Further butyrate potential
Besides the prospects of harnessing butyrate as a therapeutic for IBD, the results open opportunities in a range of other inflammatory, Treg cell–dependent diseases.
“It would be interesting to see if the findings apply not only to mucosal inflammation in the intestine but also to organ-specific autoimmune diseases such as type 1 diabetes and sterile inflammation,” said Shimon Sakaguchi, a professor of experimental immunology at the
Immunology Frontier Research Center at Osaka University.
Mathis was less sanguine, noting, “There is more and more evidence that Treg cells come in multiple flavors and that inflamed tissues have their own unique populations controlling autoimmunity and inflammatory responses. It is not yet clear to what extent the Treg cells generated in the gut or systemically under these conditions will be able to perform all surveillance and homeostatic functions. Butyrate-induced Treg cell generation might work for some diseases, especially in the intestine, but not others.”
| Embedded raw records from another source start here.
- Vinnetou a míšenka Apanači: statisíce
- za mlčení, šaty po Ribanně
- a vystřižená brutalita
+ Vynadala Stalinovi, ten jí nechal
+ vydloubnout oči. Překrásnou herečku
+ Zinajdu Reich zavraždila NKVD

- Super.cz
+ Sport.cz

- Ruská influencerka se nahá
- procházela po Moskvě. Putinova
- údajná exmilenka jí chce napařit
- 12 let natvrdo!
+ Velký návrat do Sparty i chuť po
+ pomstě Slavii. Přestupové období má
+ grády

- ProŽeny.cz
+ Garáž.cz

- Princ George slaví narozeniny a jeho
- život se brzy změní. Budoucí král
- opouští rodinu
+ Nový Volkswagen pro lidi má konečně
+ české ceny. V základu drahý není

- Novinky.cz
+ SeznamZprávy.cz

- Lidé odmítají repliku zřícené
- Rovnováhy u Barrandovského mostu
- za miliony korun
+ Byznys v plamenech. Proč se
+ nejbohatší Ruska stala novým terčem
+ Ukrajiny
But Sakaguchi added, “Metabolites as well as environmental cues produced by commensal bacteria contain a wide range of immune modulators for innate and adaptive immune cells, so further detailed analyses will be needed to understand integrated immune responses and develop a measure to control the immune balance.”
“Regulatory T cells do play an essential role to avoid excessive inflammatory responses as well as autoimmunity. Therefore, the beneficial effects of butyrate could be applicable for the prevention and possibly also treatment of other autoimmune diseases or allergies—including food allergies—where Treg cells have been implied to be of relevance,” said Daniel. “With respect to inflammatory bowel disease it would be helpful to see specific outcomes in models for Crohn's disease vs. ulcerative colitis—whether butyrate is equally beneficial in both diseases.”
Ohno's team is planning to explore the role of butyrate and of colonic Treg cells in food allergy and to see if they can influence the experimental autoimmune encephalomyelitis (EAE) mouse model of multiple sclerosis (MS).